↓↓↓
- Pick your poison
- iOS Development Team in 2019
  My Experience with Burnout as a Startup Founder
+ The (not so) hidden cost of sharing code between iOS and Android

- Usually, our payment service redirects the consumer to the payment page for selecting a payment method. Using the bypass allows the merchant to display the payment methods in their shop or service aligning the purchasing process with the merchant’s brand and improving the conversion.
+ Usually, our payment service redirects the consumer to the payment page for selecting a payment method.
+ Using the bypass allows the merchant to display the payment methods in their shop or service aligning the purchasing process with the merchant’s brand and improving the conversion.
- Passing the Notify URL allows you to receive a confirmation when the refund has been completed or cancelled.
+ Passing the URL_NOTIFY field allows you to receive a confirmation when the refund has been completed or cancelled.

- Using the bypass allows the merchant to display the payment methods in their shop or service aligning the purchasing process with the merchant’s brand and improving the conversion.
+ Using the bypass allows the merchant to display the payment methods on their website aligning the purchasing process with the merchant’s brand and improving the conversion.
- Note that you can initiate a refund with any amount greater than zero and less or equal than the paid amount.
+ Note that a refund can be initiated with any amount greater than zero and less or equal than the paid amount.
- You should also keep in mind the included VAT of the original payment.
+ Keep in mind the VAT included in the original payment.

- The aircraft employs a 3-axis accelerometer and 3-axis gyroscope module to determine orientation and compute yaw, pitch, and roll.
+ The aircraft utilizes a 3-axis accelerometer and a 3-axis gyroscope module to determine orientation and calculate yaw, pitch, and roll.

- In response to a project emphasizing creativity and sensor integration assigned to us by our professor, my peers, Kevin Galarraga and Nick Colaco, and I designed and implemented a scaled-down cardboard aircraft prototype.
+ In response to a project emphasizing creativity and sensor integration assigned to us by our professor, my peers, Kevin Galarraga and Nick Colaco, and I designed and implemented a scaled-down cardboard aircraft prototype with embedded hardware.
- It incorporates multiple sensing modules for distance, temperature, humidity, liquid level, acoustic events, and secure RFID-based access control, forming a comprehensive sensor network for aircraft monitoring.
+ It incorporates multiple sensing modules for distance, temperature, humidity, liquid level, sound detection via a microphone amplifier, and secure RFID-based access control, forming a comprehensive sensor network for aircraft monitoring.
↑↑↑
When a line in the data holds the word "forming", show that line.

- It incorporates multiple sensing modules for distance, temperature, humidity, liquid level, acoustic events, and secure RFID-based access control, forming a comprehensive sensor network for aircraft monitoring.
+ It incorporates multiple sensing modules for distance, temperature, humidity, liquid level, sound detection via a microphone amplifier, and secure RFID-based access control, forming a comprehensive sensor network for aircraft monitoring.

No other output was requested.